NAFTA: The lie of the century
Governor Kasich and many others in the political class are cheering the announcement that China company Fuyao Glass Industry Group will bring 800 jobs to Dayton, Ohio. Apparently twenty years after President Clinton and a Republican congress rammed the North American Free Trade Agreement (NAFTA) down the throats of the citizen class “free trade” deals are finally paying dividends. Unfortunately the Fuyao announcement is nothing more than political spin in advance of the November election.
In 1997, three years after NAFTA kicked in, I published “An economic and political analysis of NAFTA and Fast Track Negotiation Authority” and sent a copy to every member of the Ohio congressional delegation. John Kasich, a congressman at the time, was one of three who responded. The other two were Sherrod Brown and Steve Latourette. In any case, in his response Governor Kasich asked me to be patient as it was only a matter of time before the benefits of NAFTA materialized. Well not only was NAFTA an abject failure, twenty years later we can confirm what I wrote in my report; the political class sold NAFTA on false pretenses, and here’s how they did it.
First, they promised that for every $1 billion in exports, 15,000 to 20,000 jobs are created. For starters, those are bogus numbers as upper level management and stock holders captured most of the gains, which isn’t all bad, but it’s still disingenuous to suggest the wealth created by exports benefited tens of thousands of U.S. workers. The middle class also benefits from lower prices, but millions in the citizen class became under-employed or lost their jobs altogether, and took a huge cut in discretionary spending. Many unwisely chose to go into debt to make up for that loss, and of course we now know how that turned out.
The second big lie used to sell the larger NAFTA lie is “a rising tide lifts all boats.” The political class argued that moving production south to Mexico would solve their economic woes as well as ours. It did for a while until Bill Clinton, the corporatists and their surrogates in Congress pushed through Most Favored Trading status for China. Again, breaking his campaign promise to withhold that trade deal with China unless Beijing cleaned up its act on human rights, Clinton teamed with a willing Republican Congress to incentivize corporations to move to China, an even lower cost producer than Mexico. Any real or imagined advantages to Mexico from NAFTA moved to China as the peso and stock market crashed, investors fled and exports dropped; precisely the conditions NAFTA was supposed to fix.
In a letter to President Zedillo, President Clinton and Prime Minister Chretien, public interest groups from Canada, the U.S., Mexico and Chile sent a clear message that the citizens did not want NAFTA expansion to Chile. They write, “Under NAFTA, Mexico suffered its most severe economic crisis in 60 years. Since NAFTA, Mexican unemployment grew by two million and 28,000 Mexican businesses failed. Real wages in Mexico (dropped) by a third since NAFTA. Astronomical interest rates have deprived Mexicans of their homes, farms and businesses. Under NAFTA nearly 1 million Mexican farmers have been displaced by northern grain imports. Many Mexican small and medium retailers and manufacturers have been wiped out under NAFTA rules.”
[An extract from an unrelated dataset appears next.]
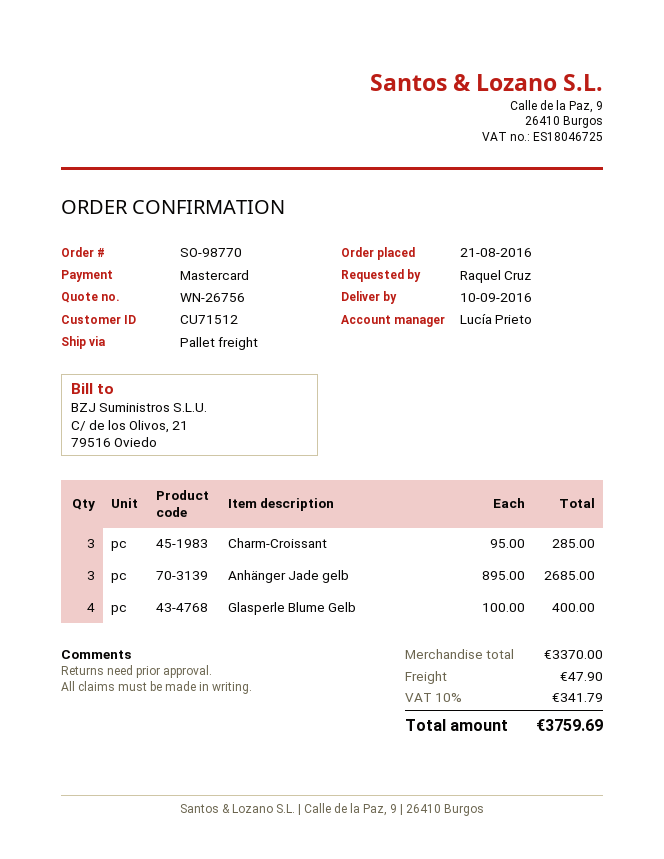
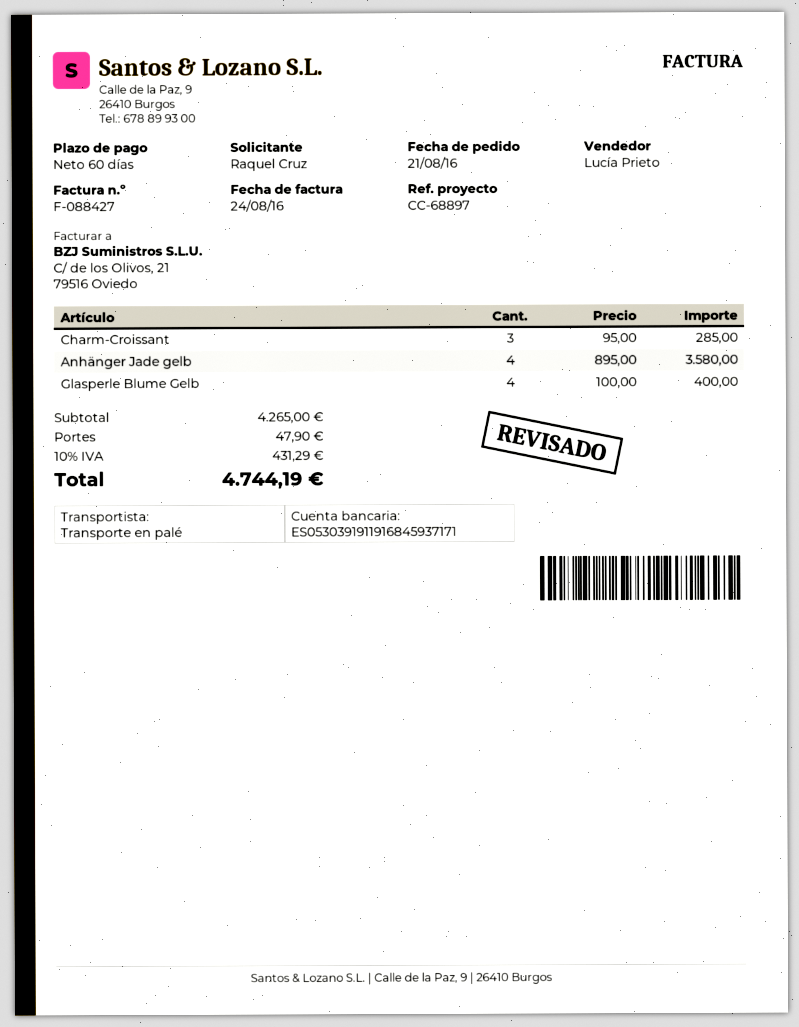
Anhänger Jade gelb: 3 x 895.00 = 2685.00 -> 4 x 895.00 = 3580.00
subtotal: 3370.00 -> 4265.00
tax: 10% = 341.79 -> 10% = 431.29
total: 3759.69 -> 4744.19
The abject failure of NAFTA is bad enough, but the real outrage is that no one in the political class that pushed for NAFTA will now take responsibility for its disastrous results. And even worse, the Obama Administration is gearing up for more so called “free trade” deals, and pushing for Fast Track Authority to outflank Congress. The “quantitative easing tank” is out of gas, but the next best trick to transfer wealth from the citizens to the political class is a fresh round of free trade deals powered by Congress abdicating to President Obama its constitutional responsibility to debate and authorize trade agreements.
References:
- Citizens Trade Campaign, 1025 Vermont Avenue NW, Suite 300, Washington, D.C. 20005, IPR: Rosanna Picillo, (202) 879-4298.
- Mitchel, John, An Economic and Political Analysis of NAFTA and Fast Track Negotiation Authority, Wright State University, 1997.